= Beginning of Section =

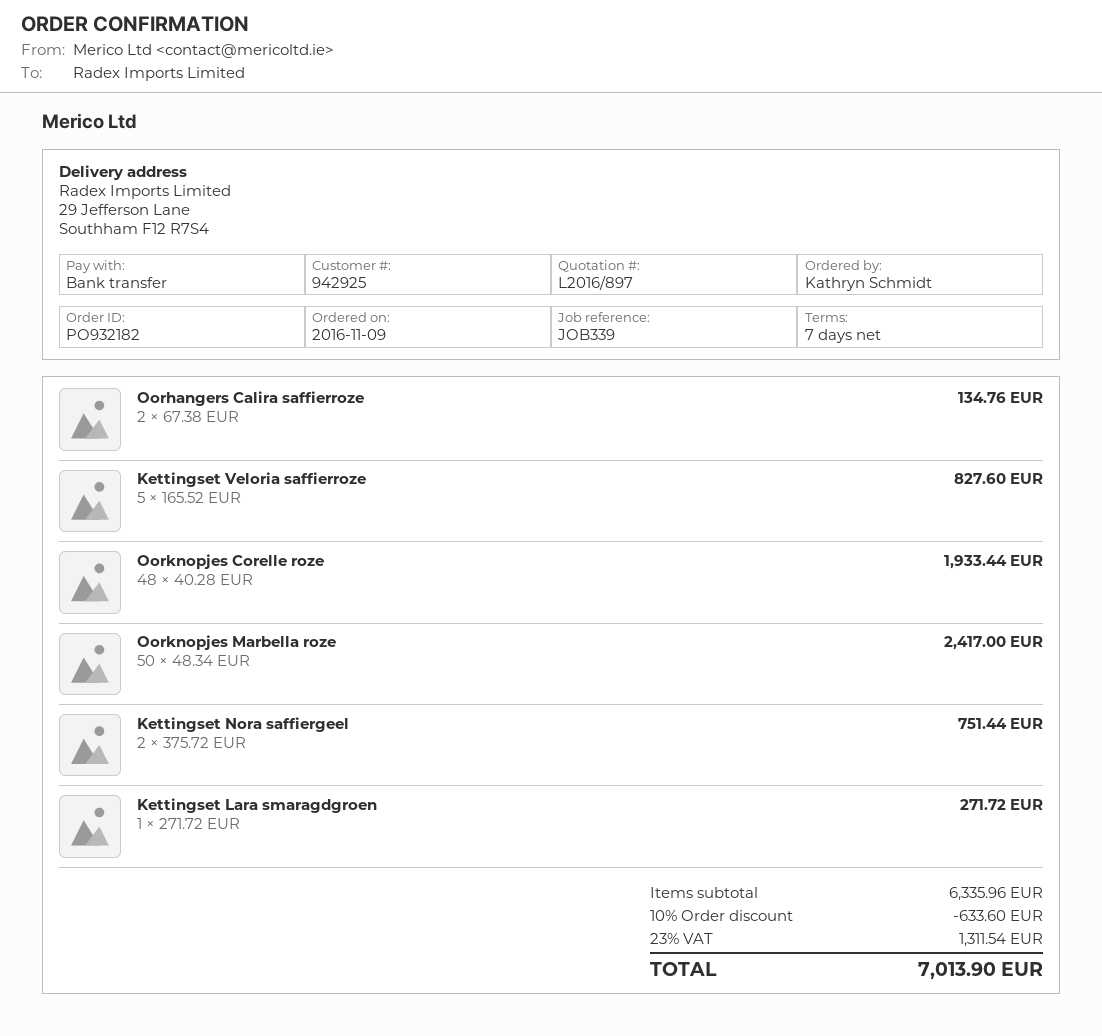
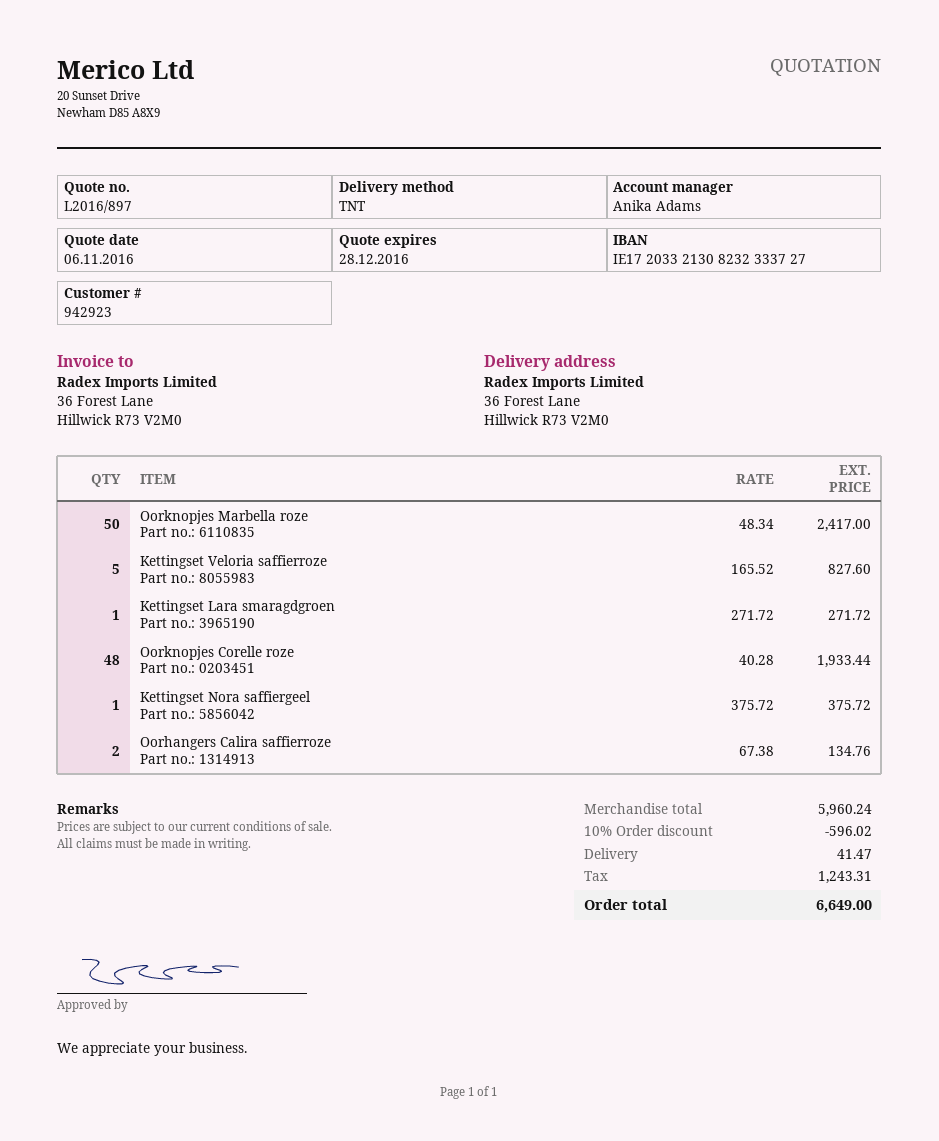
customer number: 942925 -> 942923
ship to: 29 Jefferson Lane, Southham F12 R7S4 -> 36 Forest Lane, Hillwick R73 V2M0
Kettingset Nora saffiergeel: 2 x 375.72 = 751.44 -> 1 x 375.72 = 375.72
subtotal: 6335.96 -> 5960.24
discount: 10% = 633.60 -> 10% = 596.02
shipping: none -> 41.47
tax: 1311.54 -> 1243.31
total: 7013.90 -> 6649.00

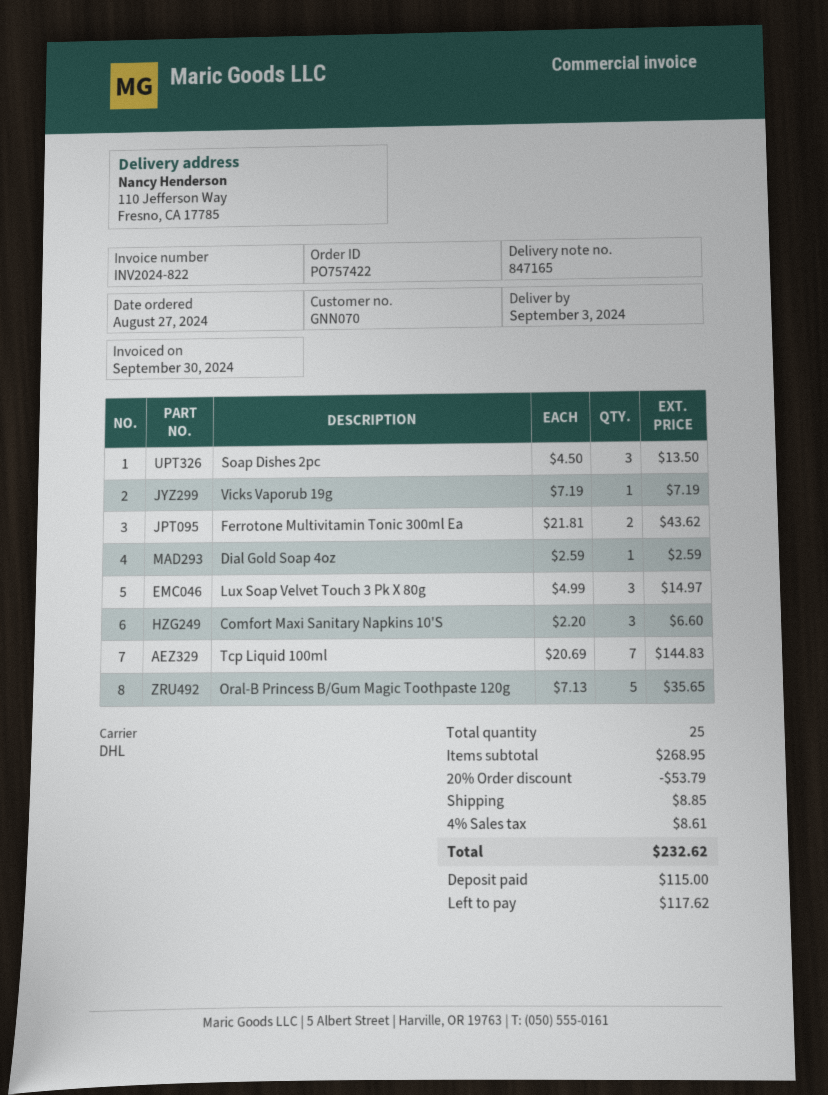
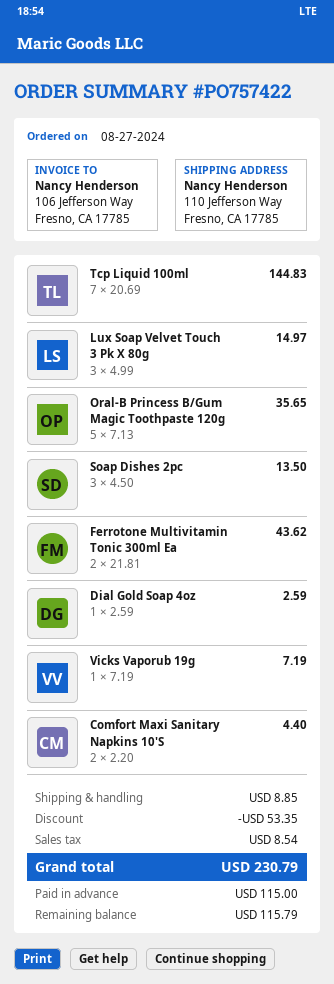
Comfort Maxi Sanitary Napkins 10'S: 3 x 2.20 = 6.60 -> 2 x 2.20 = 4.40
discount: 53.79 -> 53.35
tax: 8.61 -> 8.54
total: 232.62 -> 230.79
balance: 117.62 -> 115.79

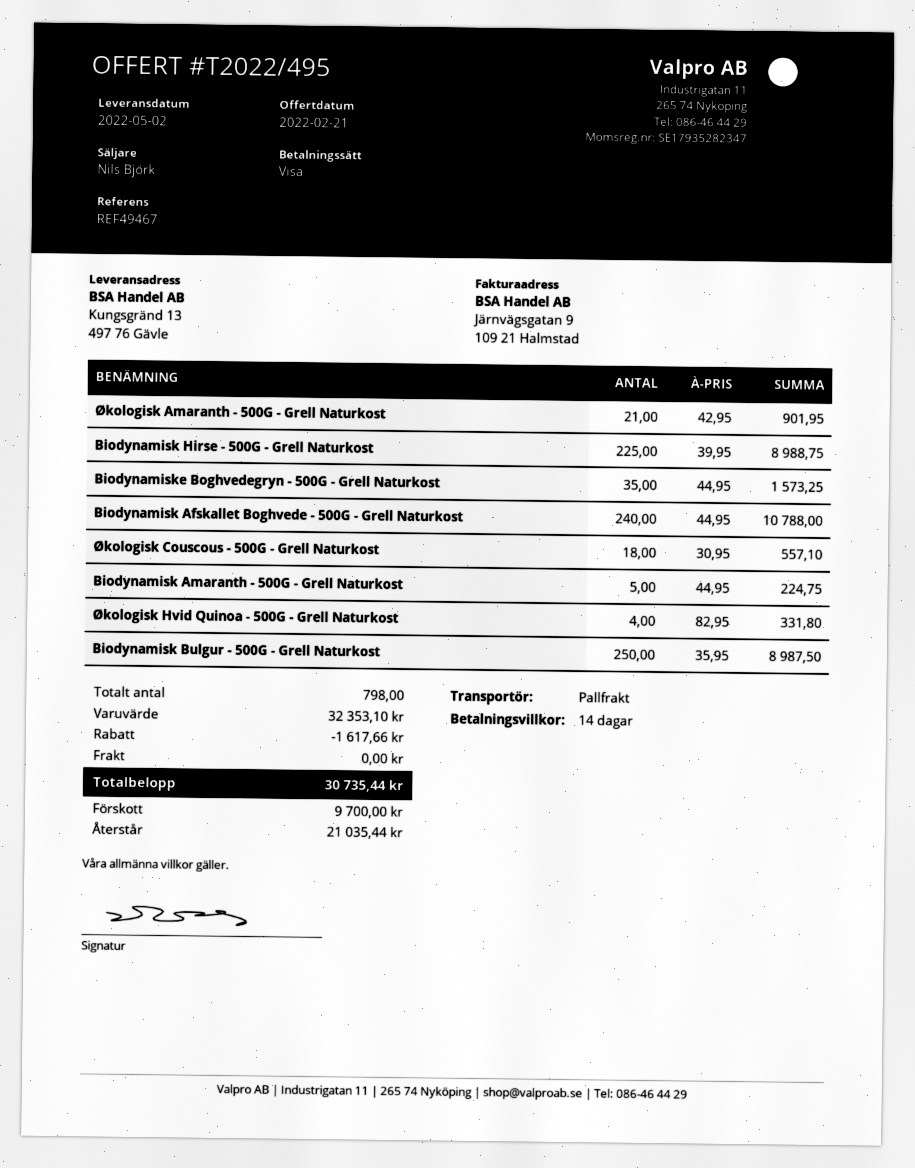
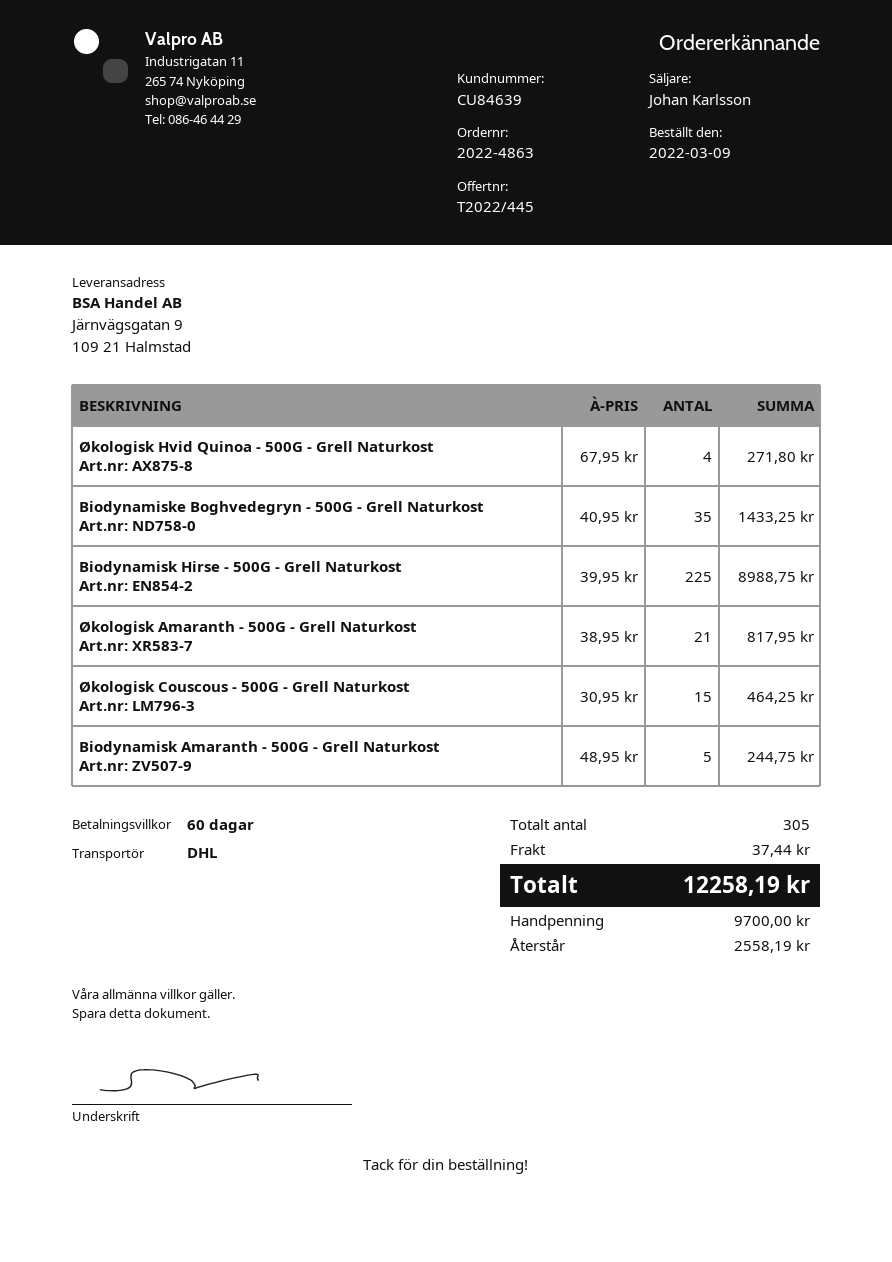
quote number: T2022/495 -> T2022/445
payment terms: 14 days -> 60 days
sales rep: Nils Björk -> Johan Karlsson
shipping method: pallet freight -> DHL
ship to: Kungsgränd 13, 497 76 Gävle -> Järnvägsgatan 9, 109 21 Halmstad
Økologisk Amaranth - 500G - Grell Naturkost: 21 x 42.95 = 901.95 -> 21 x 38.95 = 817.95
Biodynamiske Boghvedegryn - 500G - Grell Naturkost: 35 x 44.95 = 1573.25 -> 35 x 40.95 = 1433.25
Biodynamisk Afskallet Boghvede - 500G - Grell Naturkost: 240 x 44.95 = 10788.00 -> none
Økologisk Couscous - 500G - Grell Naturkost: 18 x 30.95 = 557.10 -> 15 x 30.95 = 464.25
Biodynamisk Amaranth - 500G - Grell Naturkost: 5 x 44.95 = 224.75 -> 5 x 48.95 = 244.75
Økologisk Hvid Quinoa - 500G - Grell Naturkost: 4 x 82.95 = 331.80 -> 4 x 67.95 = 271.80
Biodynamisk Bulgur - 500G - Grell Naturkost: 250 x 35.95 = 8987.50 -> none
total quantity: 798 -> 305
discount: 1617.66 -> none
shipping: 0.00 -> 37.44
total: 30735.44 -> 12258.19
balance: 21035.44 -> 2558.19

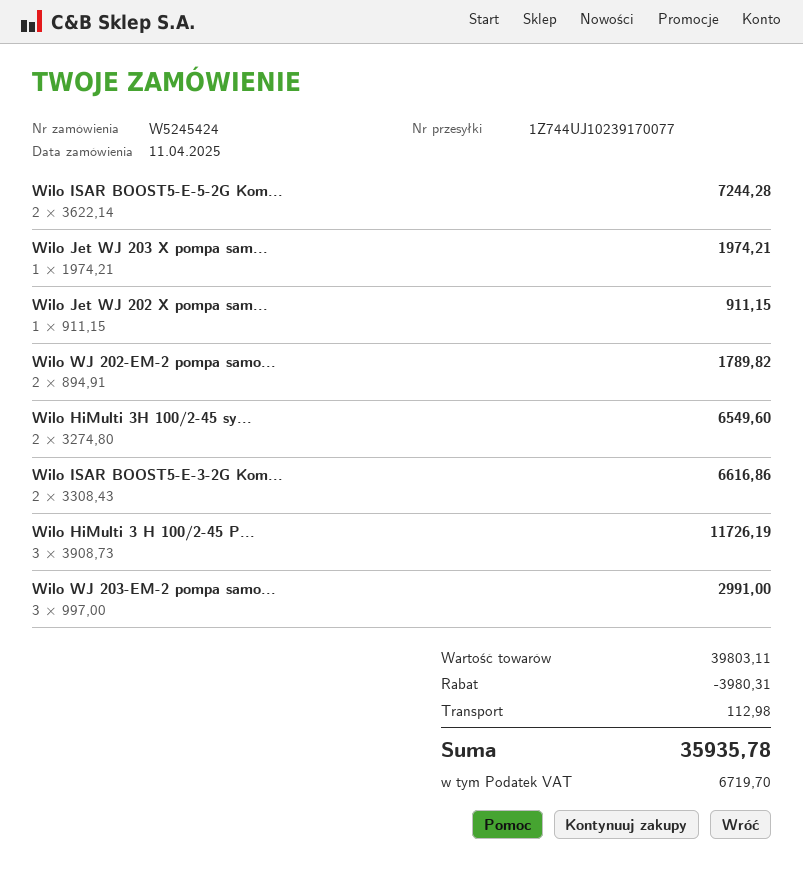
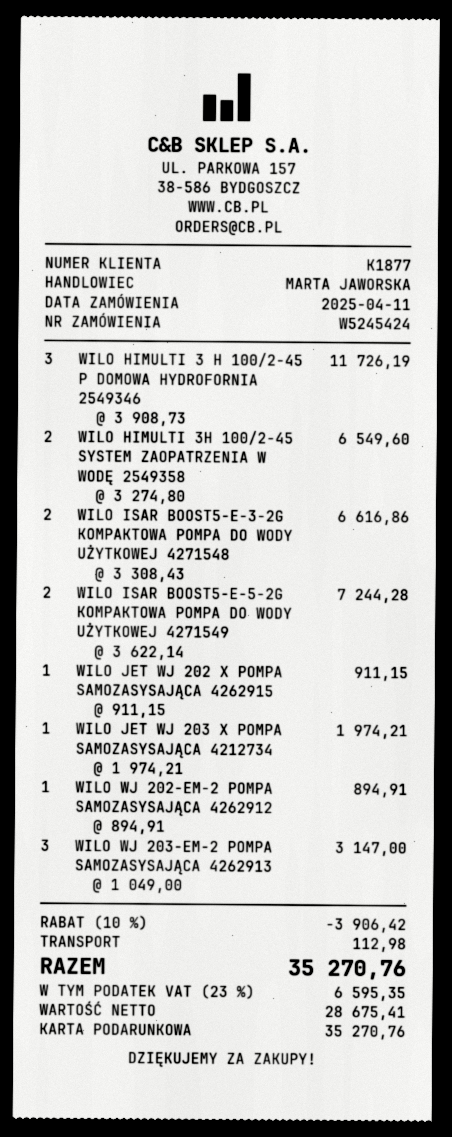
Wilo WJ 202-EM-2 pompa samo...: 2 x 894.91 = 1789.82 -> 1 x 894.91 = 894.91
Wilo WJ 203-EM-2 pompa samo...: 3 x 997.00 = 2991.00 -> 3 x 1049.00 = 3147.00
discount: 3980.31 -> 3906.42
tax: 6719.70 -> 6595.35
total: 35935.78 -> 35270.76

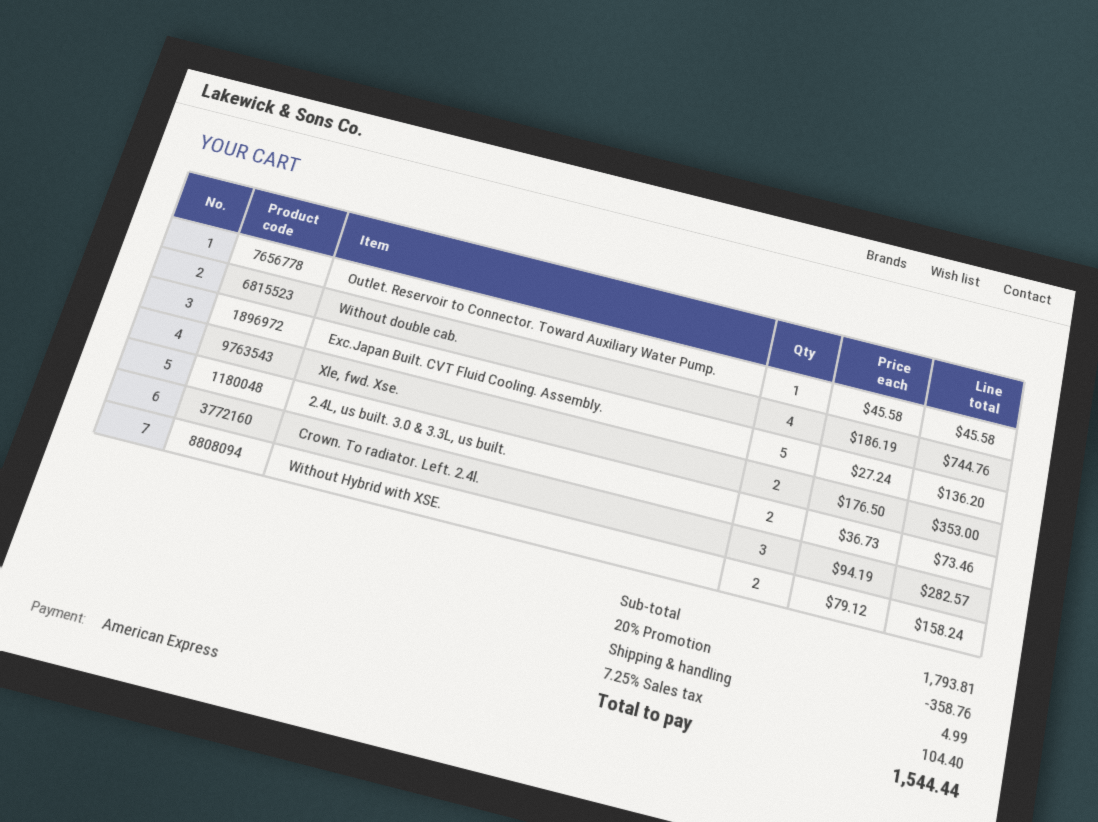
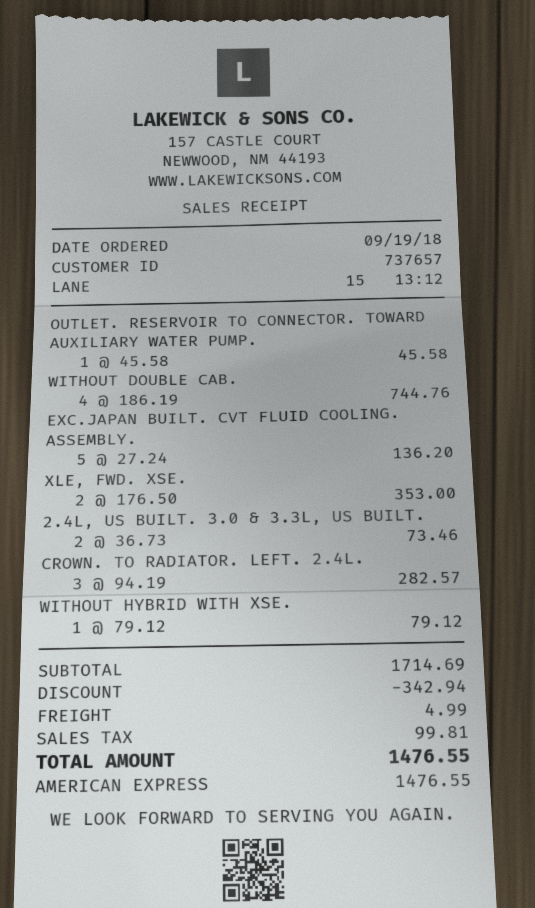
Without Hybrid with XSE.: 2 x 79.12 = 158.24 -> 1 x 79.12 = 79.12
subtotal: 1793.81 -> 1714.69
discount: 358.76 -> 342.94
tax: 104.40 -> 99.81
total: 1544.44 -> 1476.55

= End of Section =

* **Problem statement**
Although the records contain pictures, the copy should consist of their text alone, reproduced exactly.

* **Exercise output**
customer number: 942925 -> 942923
ship to: 29 Jefferson Lane, Southham F12 R7S4 -> 36 Forest Lane, Hillwick R73 V2M0
Kettingset Nora saffiergeel: 2 x 375.72 = 751.44 -> 1 x 375.72 = 375.72
subtotal: 6335.96 -> 5960.24
discount: 10% = 633.60 -> 10% = 596.02
shipping: none -> 41.47
tax: 1311.54 -> 1243.31
total: 7013.90 -> 6649.00

Comfort Maxi Sanitary Napkins 10'S: 3 x 2.20 = 6.60 -> 2 x 2.20 = 4.40
discount: 53.79 -> 53.35
tax: 8.61 -> 8.54
total: 232.62 -> 230.79
balance: 117.62 -> 115.79

quote number: T2022/495 -> T2022/445
payment terms: 14 days -> 60 days
sales rep: Nils Björk -> Johan Karlsson
shipping method: pallet freight -> DHL
ship to: Kungsgränd 13, 497 76 Gävle -> Järnvägsgatan 9, 109 21 Halmstad
Økologisk Amaranth - 500G - Grell Naturkost: 21 x 42.95 = 901.95 -> 21 x 38.95 = 817.95
Biodynamiske Boghvedegryn - 500G - Grell Naturkost: 35 x 44.95 = 1573.25 -> 35 x 40.95 = 1433.25
Biodynamisk Afskallet Boghvede - 500G - Grell Naturkost: 240 x 44.95 = 10788.00 -> none
Økologisk Couscous - 500G - Grell Naturkost: 18 x 30.95 = 557.10 -> 15 x 30.95 = 464.25
Biodynamisk Amaranth - 500G - Grell Naturkost: 5 x 44.95 = 224.75 -> 5 x 48.95 = 244.75
Økologisk Hvid Quinoa - 500G - Grell Naturkost: 4 x 82.95 = 331.80 -> 4 x 67.95 = 271.80
Biodynamisk Bulgur - 500G - Grell Naturkost: 250 x 35.95 = 8987.50 -> none
total quantity: 798 -> 305
discount: 1617.66 -> none
shipping: 0.00 -> 37.44
total: 30735.44 -> 12258.19
balance: 21035.44 -> 2558.19

Wilo WJ 202-EM-2 pompa samo...: 2 x 894.91 = 1789.82 -> 1 x 894.91 = 894.91
Wilo WJ 203-EM-2 pompa samo...: 3 x 997.00 = 2991.00 -> 3 x 1049.00 = 3147.00
discount: 3980.31 -> 3906.42
tax: 6719.70 -> 6595.35
total: 35935.78 -> 35270.76

Without Hybrid with XSE.: 2 x 79.12 = 158.24 -> 1 x 79.12 = 79.12
subtotal: 1793.81 -> 1714.69
discount: 358.76 -> 342.94
tax: 104.40 -> 99.81
total: 1544.44 -> 1476.55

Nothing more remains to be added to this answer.